INPUT RECORDS -
##############################

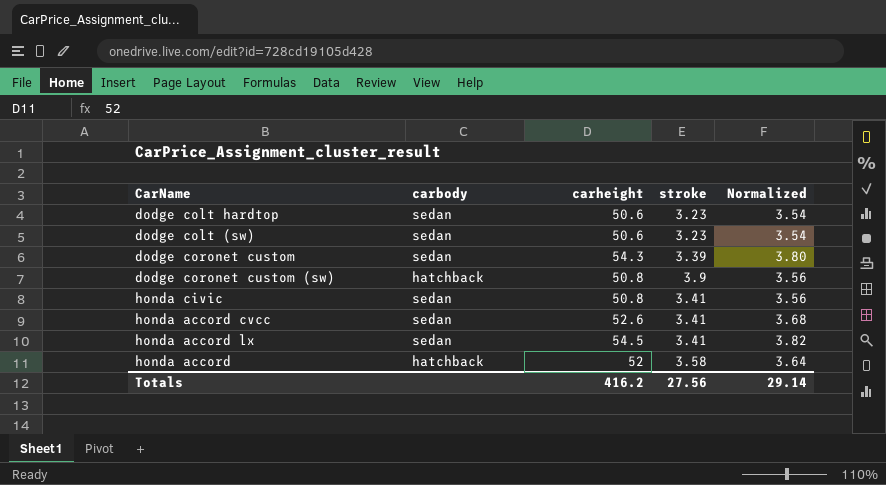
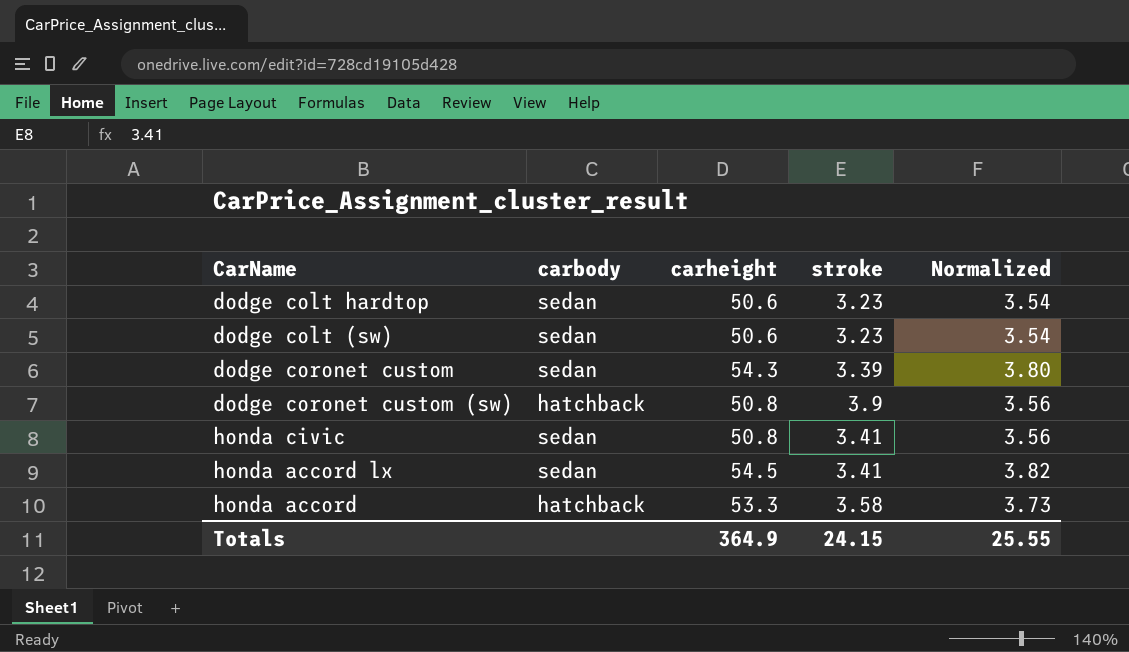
row honda accord cvcc: sedan | 52.6 | 3.41 | 3.68 -> none
honda accord | carheight: 52 -> 53.3
honda accord | Normalized: 3.64 -> 3.73
Totals | carheight: 416.2 -> 364.9
Totals | stroke: 27.56 -> 24.15
Totals | Normalized: 29.14 -> 25.55

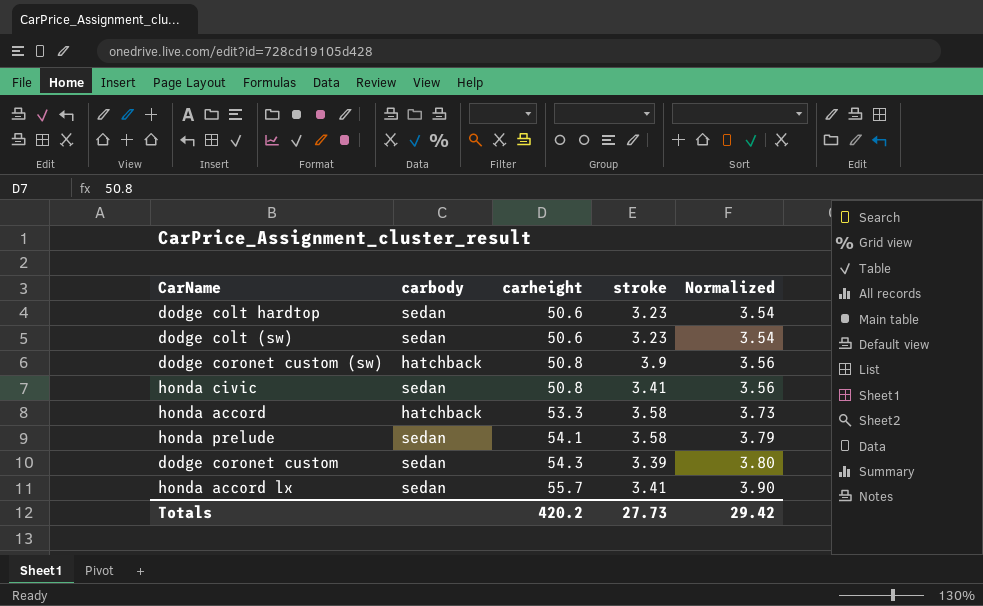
row order: none -> carheight ascending
row honda prelude: none -> sedan | 54.1 | 3.58 | 3.79
honda accord lx | carheight: 54.5 -> 55.7
honda accord lx | Normalized: 3.82 -> 3.90
Totals | carheight: 364.9 -> 420.2
Totals | stroke: 24.15 -> 27.73
Totals | Normalized: 25.55 -> 29.42

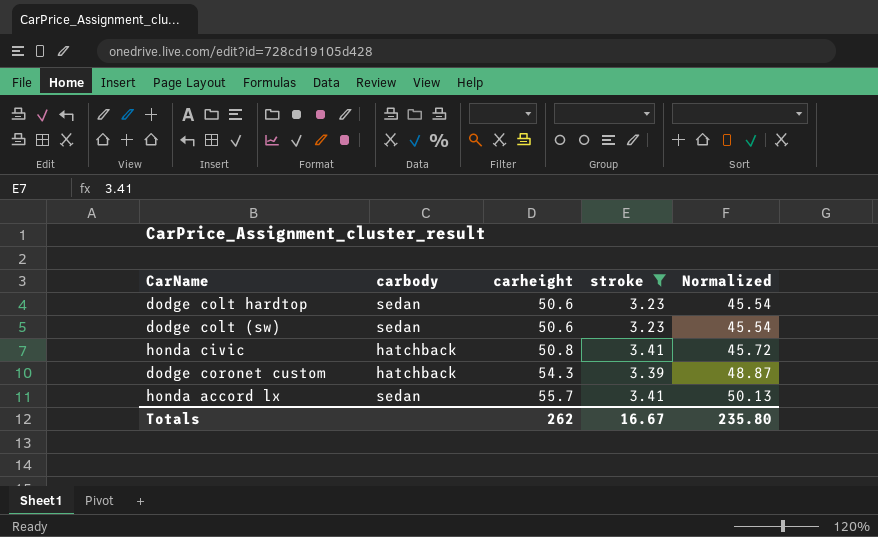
filter: none -> stroke <= 3.41
column Normalized | formula: [carheight] * 0.07 -> [carheight] * 0.9
honda civic | carbody: sedan -> hatchback
dodge coronet custom | carbody: sedan -> hatchback
Totals | carheight: 420.2 -> 262
Totals | stroke: 27.73 -> 16.67
Totals | Normalized: 29.42 -> 235.80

##############################

TASK TO CARRY OUT - Output the records verbatim without pictures.

SOLUTION BELOW -
row honda accord cvcc: sedan | 52.6 | 3.41 | 3.68 -> none
honda accord | carheight: 52 -> 53.3
honda accord | Normalized: 3.64 -> 3.73
Totals | carheight: 416.2 -> 364.9
Totals | stroke: 27.56 -> 24.15
Totals | Normalized: 29.14 -> 25.55

row order: none -> carheight ascending
row honda prelude: none -> sedan | 54.1 | 3.58 | 3.79
honda accord lx | carheight: 54.5 -> 55.7
honda accord lx | Normalized: 3.82 -> 3.90
Totals | carheight: 364.9 -> 420.2
Totals | stroke: 24.15 -> 27.73
Totals | Normalized: 25.55 -> 29.42

filter: none -> stroke <= 3.41
column Normalized | formula: [carheight] * 0.07 -> [carheight] * 0.9
honda civic | carbody: sedan -> hatchback
dodge coronet custom | carbody: sedan -> hatchback
Totals | carheight: 420.2 -> 262
Totals | stroke: 27.73 -> 16.67
Totals | Normalized: 29.42 -> 235.80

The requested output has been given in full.